WHAT THE EXERCISE ASKS: Where the data below has the string "Migrationshintergrund", return the whole line.
################
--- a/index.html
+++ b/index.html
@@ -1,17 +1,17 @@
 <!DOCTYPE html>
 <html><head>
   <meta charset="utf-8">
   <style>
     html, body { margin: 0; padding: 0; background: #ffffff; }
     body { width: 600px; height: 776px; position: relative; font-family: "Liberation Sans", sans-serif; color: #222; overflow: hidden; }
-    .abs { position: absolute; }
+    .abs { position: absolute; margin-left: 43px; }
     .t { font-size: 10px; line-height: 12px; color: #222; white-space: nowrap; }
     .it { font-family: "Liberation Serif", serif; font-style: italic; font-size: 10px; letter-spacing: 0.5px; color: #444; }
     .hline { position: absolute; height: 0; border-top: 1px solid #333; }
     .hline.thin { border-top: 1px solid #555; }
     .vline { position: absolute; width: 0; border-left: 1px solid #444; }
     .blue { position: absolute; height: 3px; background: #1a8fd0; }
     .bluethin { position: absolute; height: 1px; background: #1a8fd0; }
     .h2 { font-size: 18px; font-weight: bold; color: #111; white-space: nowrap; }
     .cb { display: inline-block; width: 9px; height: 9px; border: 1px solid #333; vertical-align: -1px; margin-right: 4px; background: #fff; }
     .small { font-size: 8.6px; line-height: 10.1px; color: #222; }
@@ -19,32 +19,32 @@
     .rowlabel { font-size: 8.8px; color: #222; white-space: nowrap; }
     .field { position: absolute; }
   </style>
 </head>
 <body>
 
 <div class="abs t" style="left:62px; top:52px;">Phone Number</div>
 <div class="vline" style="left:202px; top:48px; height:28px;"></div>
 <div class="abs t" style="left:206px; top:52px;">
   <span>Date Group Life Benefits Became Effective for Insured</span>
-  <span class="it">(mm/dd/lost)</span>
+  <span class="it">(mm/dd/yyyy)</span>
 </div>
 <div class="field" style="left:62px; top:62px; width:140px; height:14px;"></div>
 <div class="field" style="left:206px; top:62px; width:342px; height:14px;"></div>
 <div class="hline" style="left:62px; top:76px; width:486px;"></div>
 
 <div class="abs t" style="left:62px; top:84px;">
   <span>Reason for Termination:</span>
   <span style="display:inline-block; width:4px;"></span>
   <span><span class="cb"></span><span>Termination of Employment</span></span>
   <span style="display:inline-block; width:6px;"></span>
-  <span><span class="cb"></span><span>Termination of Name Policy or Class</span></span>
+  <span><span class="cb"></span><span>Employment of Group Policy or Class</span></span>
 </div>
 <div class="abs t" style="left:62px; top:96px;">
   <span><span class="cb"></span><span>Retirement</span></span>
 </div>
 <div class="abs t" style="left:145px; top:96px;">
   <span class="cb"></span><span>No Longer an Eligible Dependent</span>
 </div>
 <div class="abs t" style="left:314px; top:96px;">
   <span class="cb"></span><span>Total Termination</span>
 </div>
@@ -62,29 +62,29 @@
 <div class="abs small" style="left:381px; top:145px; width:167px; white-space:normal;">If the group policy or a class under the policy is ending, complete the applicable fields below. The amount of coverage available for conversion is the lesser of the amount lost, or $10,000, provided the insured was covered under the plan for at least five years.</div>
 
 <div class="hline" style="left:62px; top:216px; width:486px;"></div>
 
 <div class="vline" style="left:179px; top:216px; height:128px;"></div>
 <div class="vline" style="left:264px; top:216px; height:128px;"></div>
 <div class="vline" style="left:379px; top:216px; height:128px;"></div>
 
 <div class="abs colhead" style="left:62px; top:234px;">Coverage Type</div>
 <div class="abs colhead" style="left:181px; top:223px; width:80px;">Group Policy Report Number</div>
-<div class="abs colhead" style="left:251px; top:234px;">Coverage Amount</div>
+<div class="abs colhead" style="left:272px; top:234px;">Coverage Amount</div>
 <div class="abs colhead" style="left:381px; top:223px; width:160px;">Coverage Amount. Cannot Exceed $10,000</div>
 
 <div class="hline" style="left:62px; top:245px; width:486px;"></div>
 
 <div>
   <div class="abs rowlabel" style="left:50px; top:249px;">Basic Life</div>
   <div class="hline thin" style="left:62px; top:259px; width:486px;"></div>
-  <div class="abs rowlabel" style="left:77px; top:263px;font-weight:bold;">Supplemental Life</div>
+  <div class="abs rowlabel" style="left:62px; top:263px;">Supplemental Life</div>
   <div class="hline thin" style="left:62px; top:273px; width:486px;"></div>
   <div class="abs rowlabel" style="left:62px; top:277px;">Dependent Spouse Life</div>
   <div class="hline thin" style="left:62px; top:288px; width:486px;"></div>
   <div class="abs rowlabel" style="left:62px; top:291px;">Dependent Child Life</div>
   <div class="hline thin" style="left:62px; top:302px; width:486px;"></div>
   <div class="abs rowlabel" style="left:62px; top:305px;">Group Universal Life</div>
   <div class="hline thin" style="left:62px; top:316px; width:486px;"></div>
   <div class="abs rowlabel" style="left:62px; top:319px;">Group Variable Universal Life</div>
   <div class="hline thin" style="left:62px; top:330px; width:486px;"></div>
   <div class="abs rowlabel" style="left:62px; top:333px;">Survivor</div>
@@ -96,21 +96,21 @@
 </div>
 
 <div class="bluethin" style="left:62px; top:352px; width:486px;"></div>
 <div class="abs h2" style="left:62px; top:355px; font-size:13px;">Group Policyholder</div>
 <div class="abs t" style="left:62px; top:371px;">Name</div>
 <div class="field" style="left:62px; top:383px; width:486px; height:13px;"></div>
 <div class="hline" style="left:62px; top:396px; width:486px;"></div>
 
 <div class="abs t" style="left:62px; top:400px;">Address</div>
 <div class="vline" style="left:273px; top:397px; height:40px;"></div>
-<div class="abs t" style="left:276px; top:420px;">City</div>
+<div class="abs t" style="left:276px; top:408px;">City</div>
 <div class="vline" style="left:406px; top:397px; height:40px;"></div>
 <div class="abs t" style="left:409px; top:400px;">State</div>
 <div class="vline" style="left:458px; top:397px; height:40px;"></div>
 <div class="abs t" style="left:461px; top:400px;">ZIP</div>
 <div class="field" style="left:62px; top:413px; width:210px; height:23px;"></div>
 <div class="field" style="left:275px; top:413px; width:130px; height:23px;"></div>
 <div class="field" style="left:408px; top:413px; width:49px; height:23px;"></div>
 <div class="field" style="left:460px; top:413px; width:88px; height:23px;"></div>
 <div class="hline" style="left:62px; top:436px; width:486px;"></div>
################
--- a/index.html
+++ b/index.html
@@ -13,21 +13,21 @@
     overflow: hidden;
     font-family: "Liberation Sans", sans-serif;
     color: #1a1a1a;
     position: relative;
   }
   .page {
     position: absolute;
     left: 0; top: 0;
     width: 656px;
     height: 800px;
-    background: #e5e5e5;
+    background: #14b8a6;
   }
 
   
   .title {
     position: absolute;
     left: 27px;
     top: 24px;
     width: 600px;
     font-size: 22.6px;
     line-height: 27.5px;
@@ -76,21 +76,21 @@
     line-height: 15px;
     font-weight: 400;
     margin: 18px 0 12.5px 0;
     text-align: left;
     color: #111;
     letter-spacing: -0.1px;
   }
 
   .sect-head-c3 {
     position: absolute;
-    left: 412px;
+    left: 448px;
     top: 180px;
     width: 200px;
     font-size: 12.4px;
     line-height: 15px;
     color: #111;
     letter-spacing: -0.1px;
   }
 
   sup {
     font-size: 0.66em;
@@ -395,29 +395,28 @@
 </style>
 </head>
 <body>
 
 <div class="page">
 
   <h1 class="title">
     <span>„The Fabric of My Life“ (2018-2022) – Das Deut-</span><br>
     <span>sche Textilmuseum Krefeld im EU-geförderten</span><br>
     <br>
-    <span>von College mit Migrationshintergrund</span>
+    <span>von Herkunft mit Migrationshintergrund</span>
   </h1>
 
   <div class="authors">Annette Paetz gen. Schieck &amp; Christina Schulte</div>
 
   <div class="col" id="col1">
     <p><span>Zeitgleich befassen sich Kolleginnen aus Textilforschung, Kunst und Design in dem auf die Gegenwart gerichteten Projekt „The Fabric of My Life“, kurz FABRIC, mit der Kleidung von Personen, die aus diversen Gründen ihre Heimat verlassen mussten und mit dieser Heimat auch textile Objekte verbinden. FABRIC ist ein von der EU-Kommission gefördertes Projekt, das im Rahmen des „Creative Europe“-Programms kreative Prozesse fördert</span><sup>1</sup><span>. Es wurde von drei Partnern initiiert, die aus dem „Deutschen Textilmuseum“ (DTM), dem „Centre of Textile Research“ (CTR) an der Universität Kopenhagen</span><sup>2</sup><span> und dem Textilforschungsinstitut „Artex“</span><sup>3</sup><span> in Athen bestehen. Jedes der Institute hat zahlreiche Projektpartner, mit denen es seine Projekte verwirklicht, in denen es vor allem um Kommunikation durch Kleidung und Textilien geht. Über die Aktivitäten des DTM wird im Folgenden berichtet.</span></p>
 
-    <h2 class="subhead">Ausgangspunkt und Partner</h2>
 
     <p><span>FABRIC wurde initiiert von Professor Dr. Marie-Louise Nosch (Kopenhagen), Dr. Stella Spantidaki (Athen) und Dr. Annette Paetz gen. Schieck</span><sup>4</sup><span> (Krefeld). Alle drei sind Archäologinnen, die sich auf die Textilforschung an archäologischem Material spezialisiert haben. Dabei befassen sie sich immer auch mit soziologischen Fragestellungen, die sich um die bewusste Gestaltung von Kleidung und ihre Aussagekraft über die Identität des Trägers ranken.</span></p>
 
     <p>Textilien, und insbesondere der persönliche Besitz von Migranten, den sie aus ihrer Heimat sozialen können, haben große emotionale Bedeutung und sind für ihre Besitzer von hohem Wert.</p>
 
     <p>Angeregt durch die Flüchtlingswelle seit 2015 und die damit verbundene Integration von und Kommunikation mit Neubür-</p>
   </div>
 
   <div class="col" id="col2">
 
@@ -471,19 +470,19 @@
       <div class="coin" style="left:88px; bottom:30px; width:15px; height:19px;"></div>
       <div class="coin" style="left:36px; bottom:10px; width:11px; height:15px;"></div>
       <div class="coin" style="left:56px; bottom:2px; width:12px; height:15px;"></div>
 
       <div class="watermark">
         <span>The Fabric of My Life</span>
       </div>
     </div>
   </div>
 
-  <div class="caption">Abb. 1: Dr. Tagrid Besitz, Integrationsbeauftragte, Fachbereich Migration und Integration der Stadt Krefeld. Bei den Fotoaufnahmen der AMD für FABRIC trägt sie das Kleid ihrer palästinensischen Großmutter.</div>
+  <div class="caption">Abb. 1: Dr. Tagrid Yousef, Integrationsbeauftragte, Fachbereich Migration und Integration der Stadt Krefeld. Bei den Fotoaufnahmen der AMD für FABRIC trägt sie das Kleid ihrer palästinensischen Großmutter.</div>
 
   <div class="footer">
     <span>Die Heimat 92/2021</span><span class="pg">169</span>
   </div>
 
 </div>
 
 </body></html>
################
COMPLETED TASK:
-    <span>von College mit Migrationshintergrund</span>
+    <span>von Herkunft mit Migrationshintergrund</span>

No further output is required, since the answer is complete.